» RECORDS PROVIDED
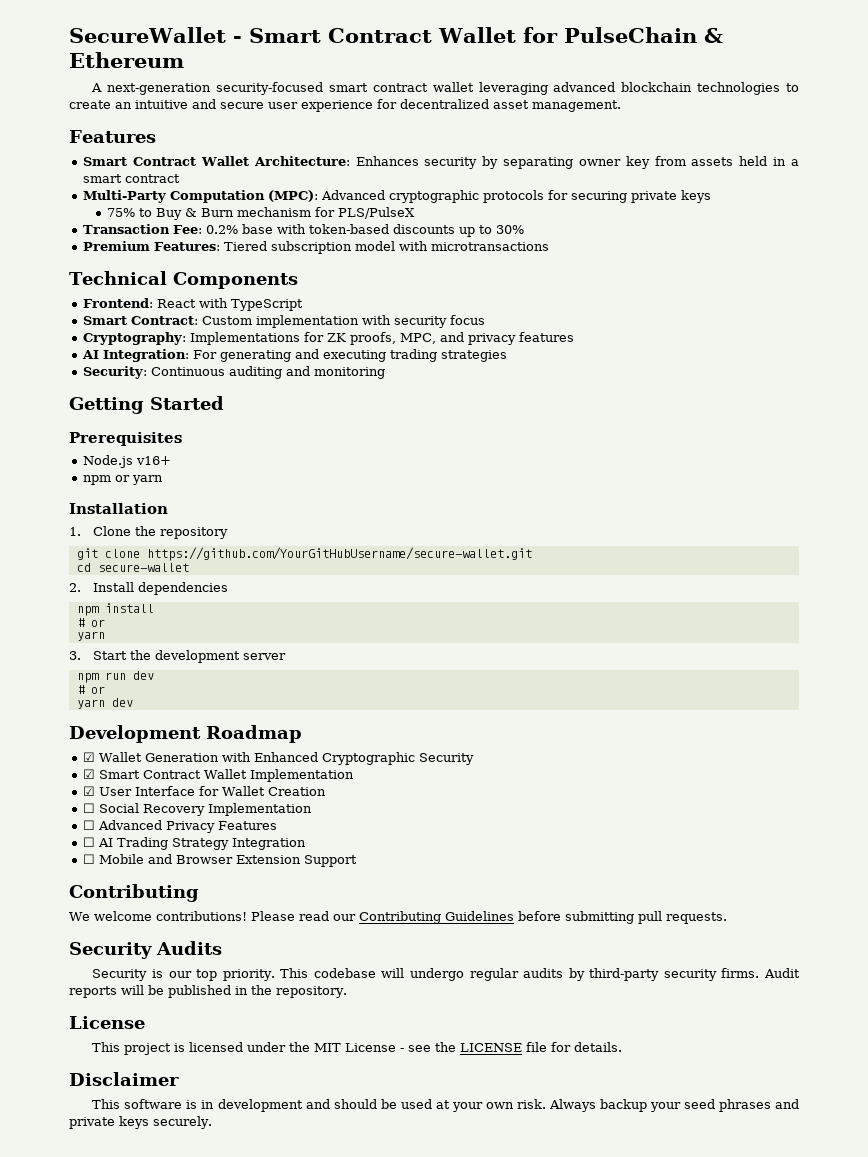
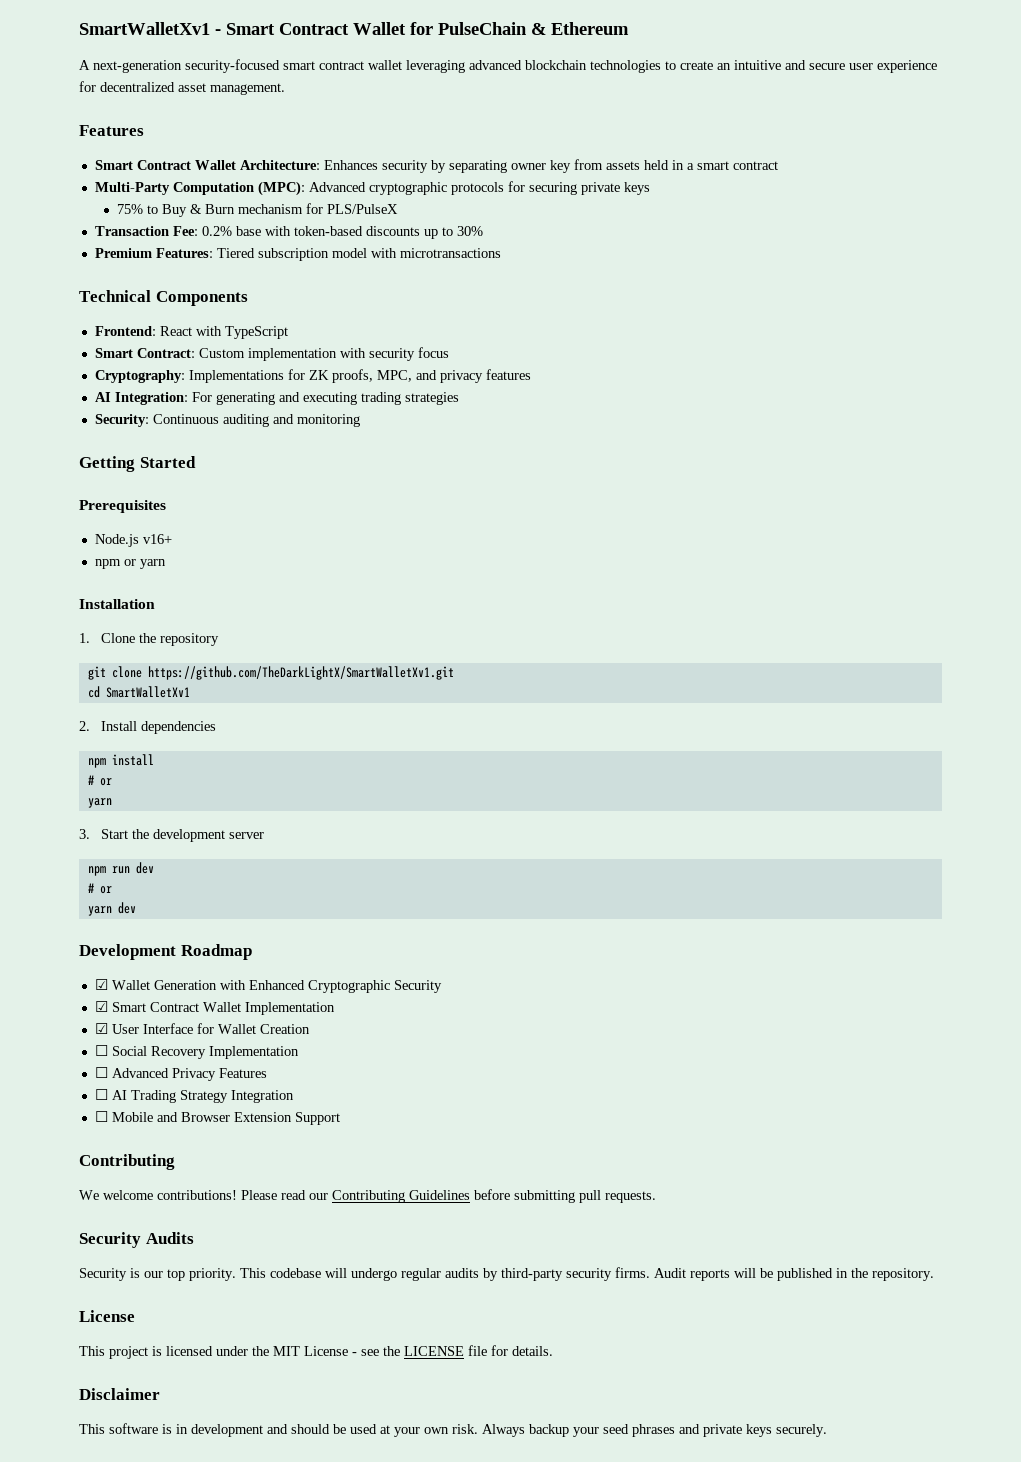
- SecureWallet - Smart Contract Wallet for PulseChain & Ethereum
+ SmartWalletXv1 - Smart Contract Wallet for PulseChain & Ethereum
- git clone https://github.com/YourGitHubUsername/secure-wallet.git
+ git clone https://github.com/TheDarkLightX/SmartWalletXv1.git
- cd secure-wallet
+ cd SmartWalletXv1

» REQUIRED WORK
Filter the records above for lines containing the word "clone", and copy those lines.

» SOLUTION FOR THIS EXERCISE
- git clone https://github.com/YourGitHubUsername/secure-wallet.git
+ git clone https://github.com/TheDarkLightX/SmartWalletXv1.git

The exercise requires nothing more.